Content starts

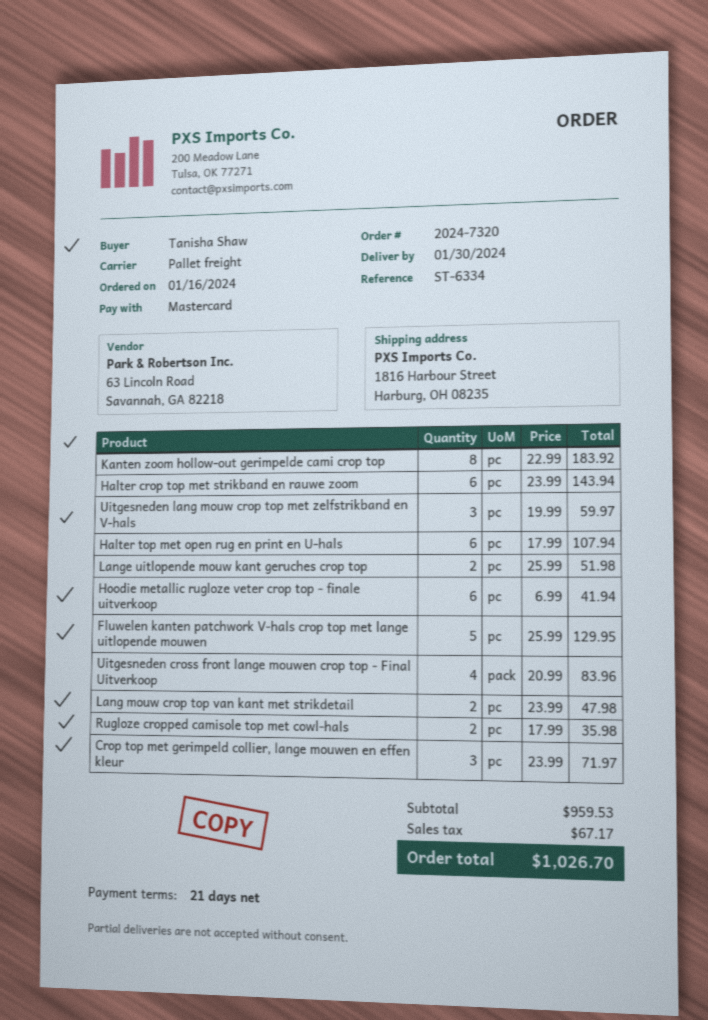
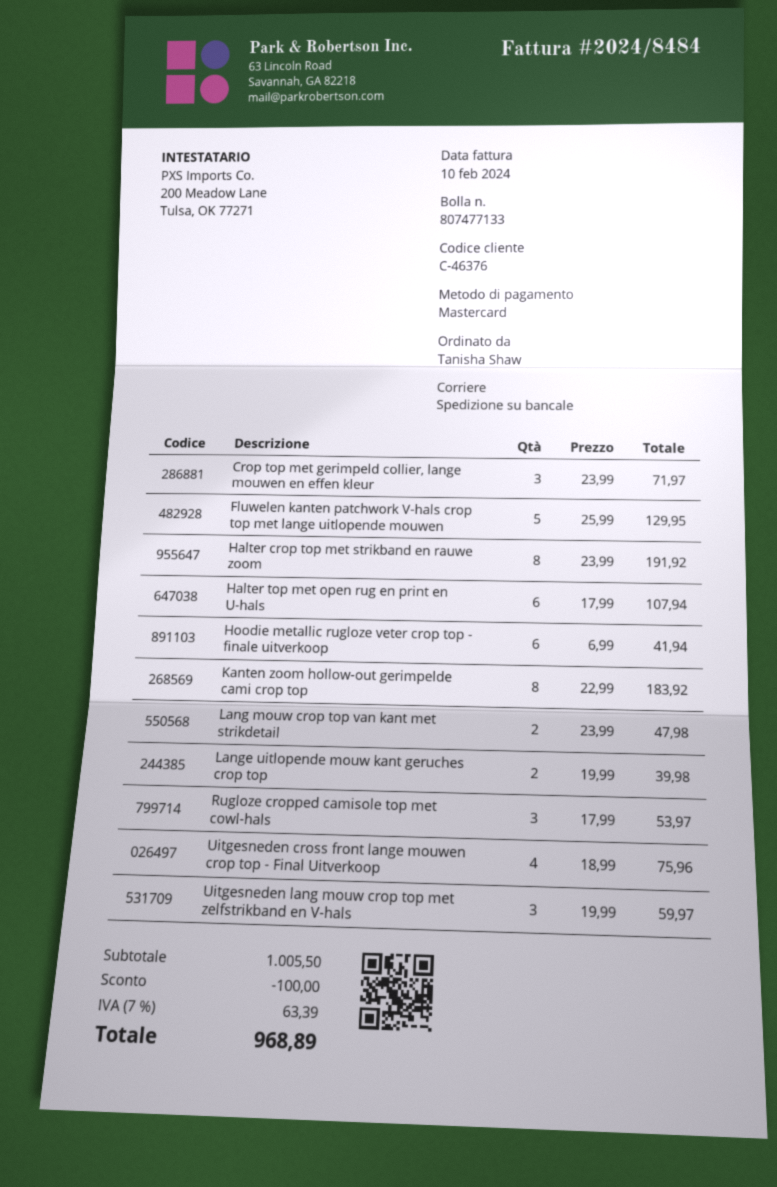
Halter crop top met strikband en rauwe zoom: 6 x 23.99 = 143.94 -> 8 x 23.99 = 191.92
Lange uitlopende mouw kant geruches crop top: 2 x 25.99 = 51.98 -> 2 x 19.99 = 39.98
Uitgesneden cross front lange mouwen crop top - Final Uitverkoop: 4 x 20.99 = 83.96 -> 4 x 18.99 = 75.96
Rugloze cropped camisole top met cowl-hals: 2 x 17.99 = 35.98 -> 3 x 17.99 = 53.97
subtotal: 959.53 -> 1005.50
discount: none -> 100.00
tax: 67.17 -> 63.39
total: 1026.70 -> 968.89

Content ends
Content starts

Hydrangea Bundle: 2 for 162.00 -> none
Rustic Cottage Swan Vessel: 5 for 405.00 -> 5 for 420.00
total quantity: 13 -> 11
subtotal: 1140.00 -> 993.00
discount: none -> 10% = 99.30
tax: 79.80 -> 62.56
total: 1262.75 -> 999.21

Content ends
Content starts

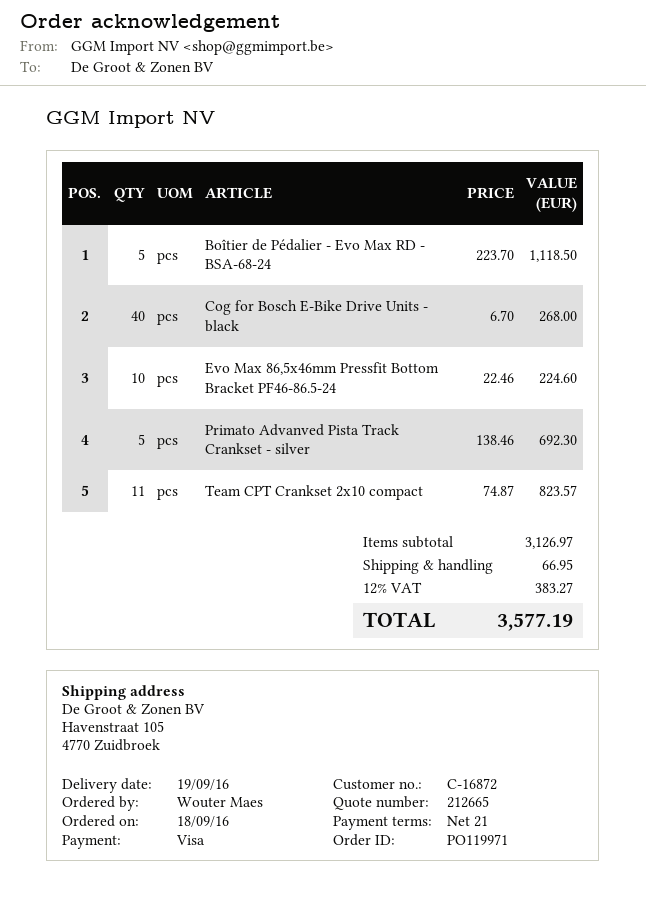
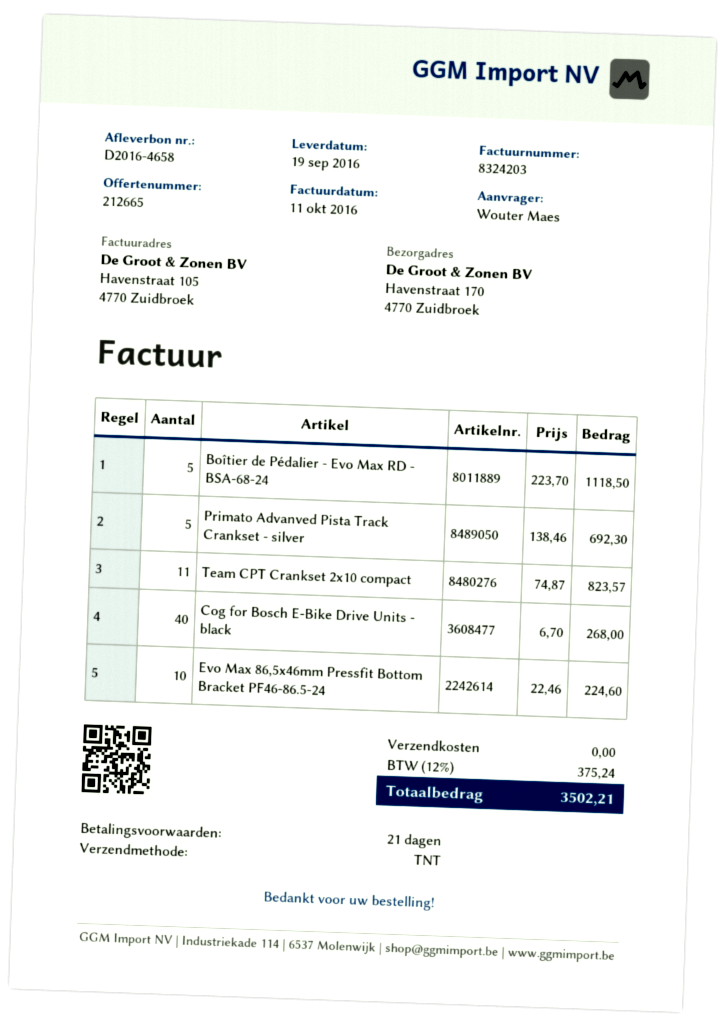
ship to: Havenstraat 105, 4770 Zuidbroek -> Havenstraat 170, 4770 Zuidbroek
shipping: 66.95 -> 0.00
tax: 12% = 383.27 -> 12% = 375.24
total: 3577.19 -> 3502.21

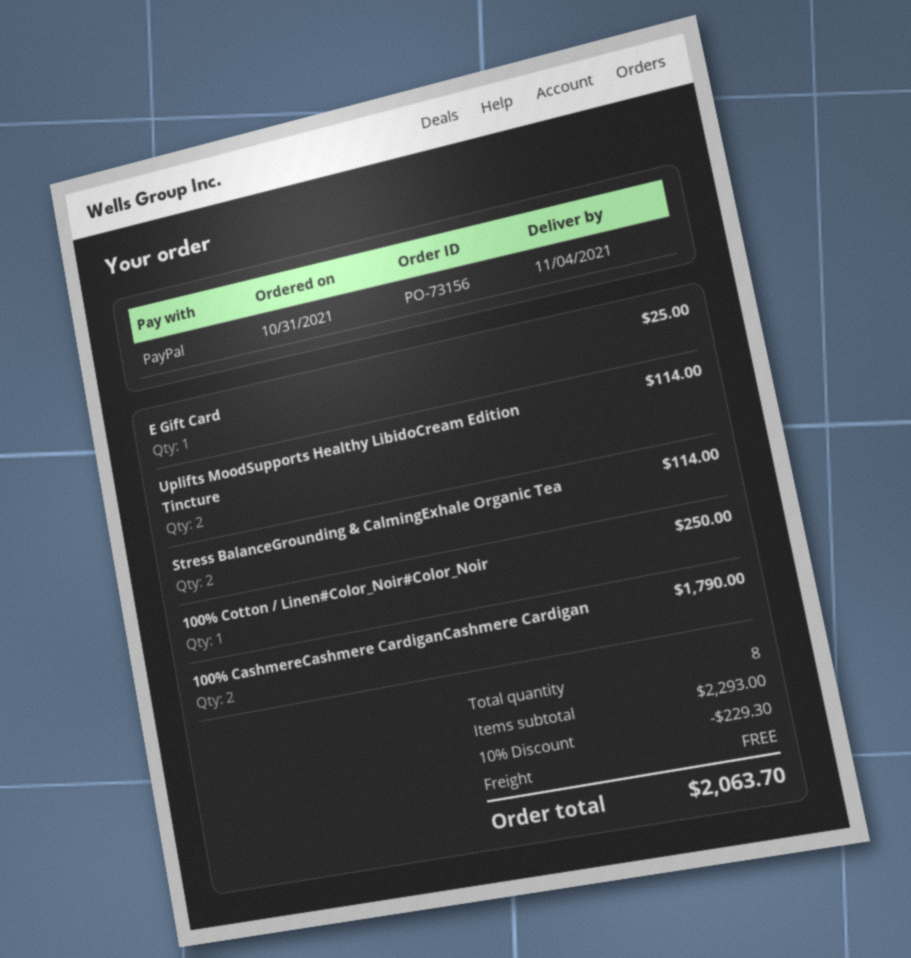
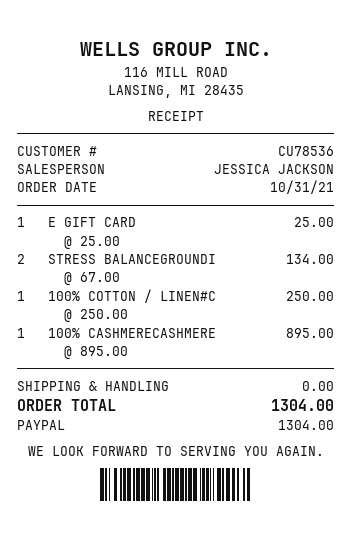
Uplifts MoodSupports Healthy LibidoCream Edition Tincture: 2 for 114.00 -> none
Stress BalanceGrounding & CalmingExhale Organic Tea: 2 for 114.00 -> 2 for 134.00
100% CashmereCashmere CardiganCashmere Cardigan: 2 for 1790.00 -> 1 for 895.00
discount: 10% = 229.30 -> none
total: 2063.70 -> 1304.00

Content ends

The task
Leaving all pictures out, output exactly the lines of the material above from the line with "shipping: 66.95 -> 0.00" to the line with "Stress BalanceGrounding &", both included.

Response to the task
shipping: 66.95 -> 0.00
tax: 12% = 383.27 -> 12% = 375.24
total: 3577.19 -> 3502.21

Uplifts MoodSupports Healthy LibidoCream Edition Tincture: 2 for 114.00 -> none
Stress BalanceGrounding & CalmingExhale Organic Tea: 2 for 114.00 -> 2 for 134.00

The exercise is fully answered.